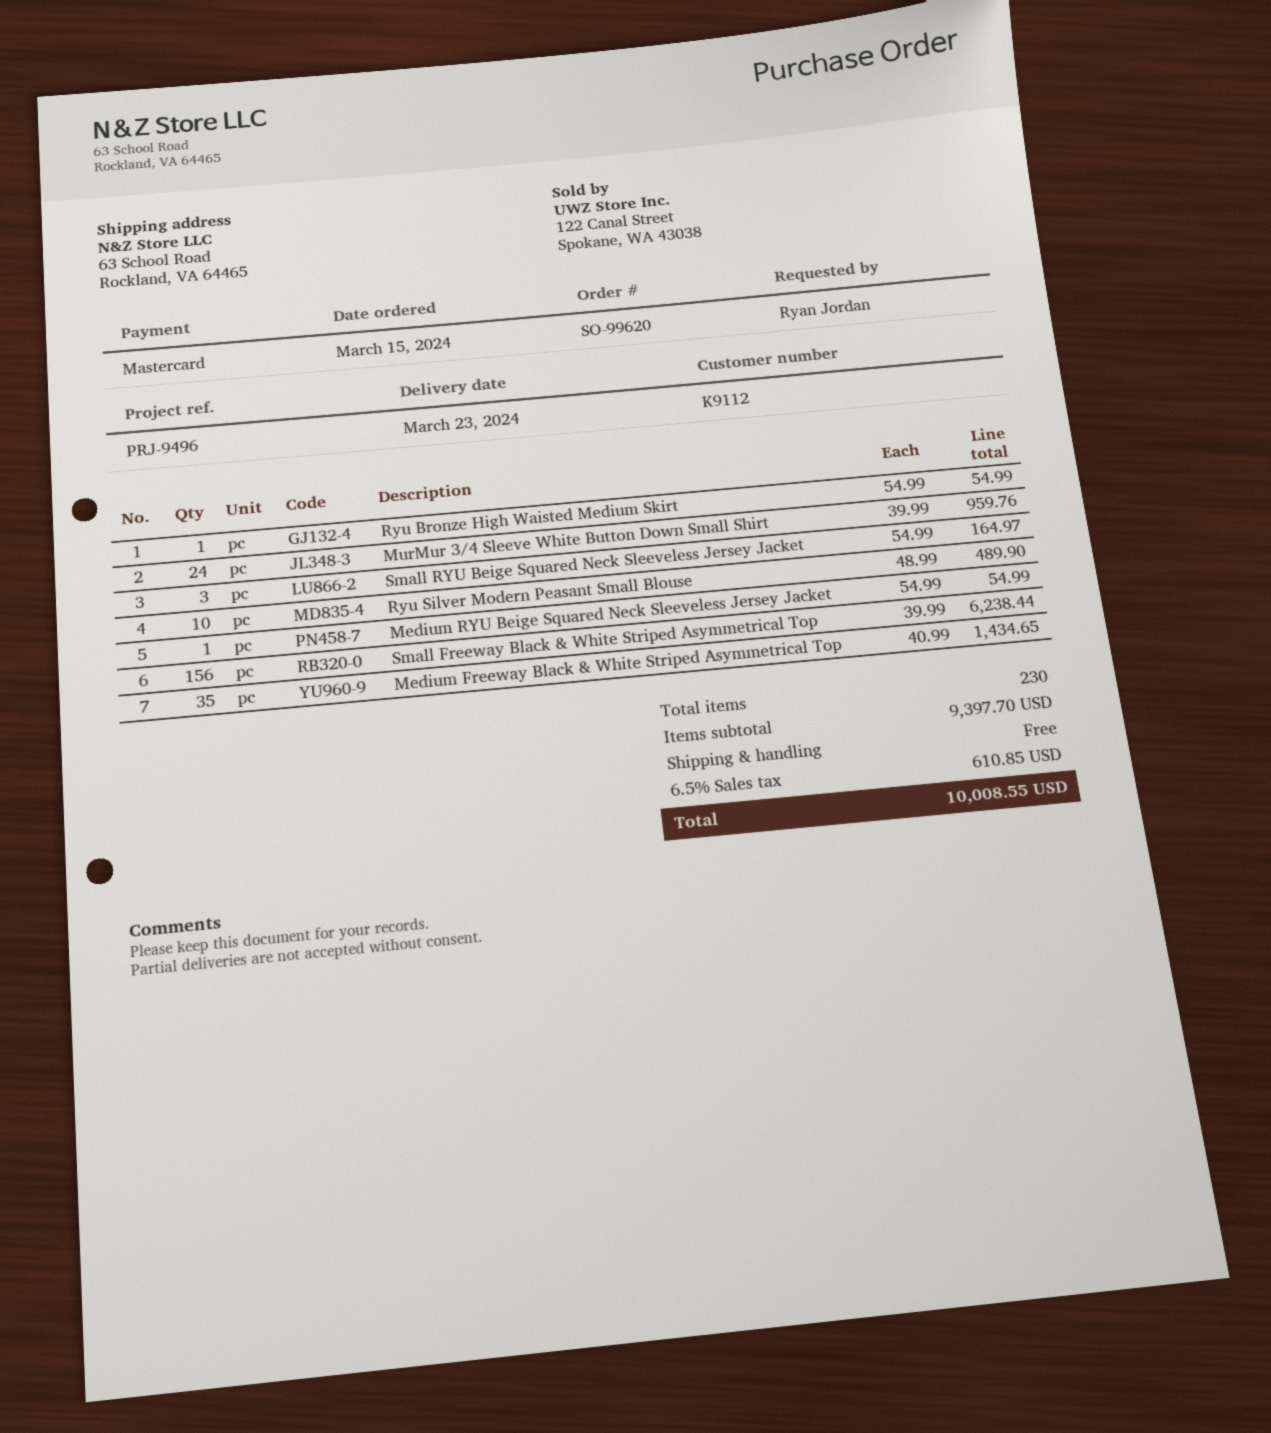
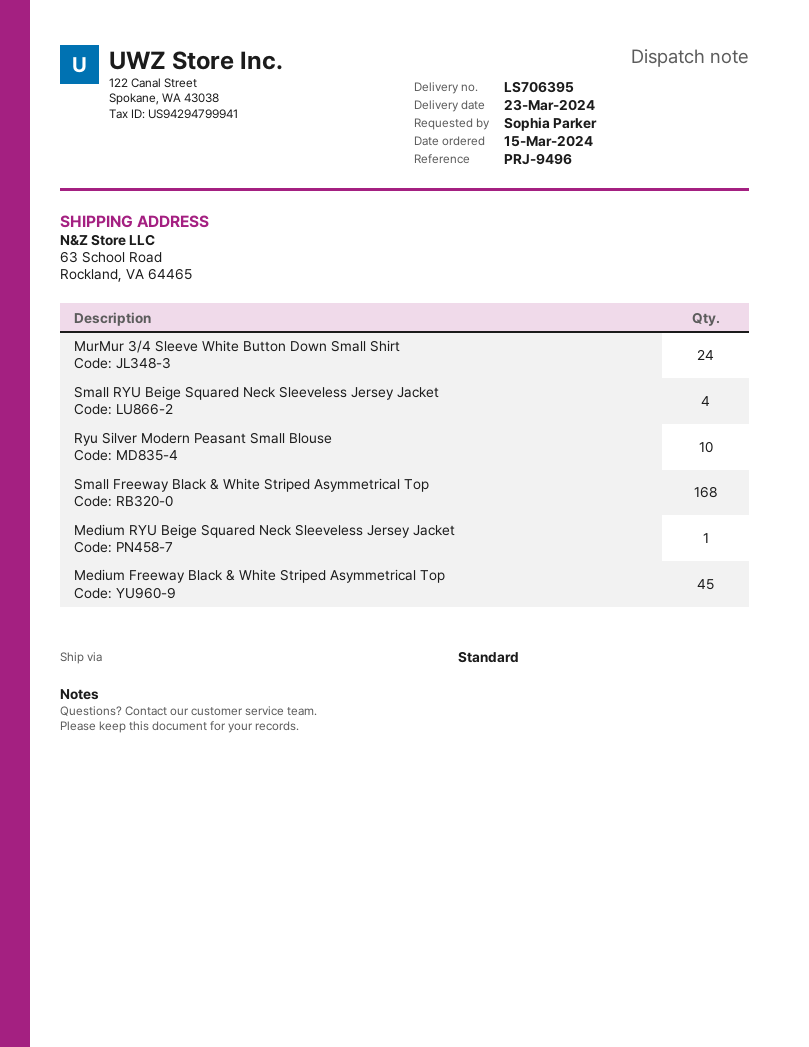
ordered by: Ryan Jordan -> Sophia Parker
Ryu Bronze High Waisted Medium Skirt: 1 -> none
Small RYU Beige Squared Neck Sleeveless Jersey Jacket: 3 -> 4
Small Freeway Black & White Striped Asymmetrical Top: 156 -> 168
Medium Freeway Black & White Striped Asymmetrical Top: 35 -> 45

※ ※ ※

▶ WORK TO COMPLETE:
Write out the whole listing verbatim, images excluded.

▶ ANSWER:
ordered by: Ryan Jordan -> Sophia Parker
Ryu Bronze High Waisted Medium Skirt: 1 -> none
Small RYU Beige Squared Neck Sleeveless Jersey Jacket: 3 -> 4
Small Freeway Black & White Striped Asymmetrical Top: 156 -> 168
Medium Freeway Black & White Striped Asymmetrical Top: 35 -> 45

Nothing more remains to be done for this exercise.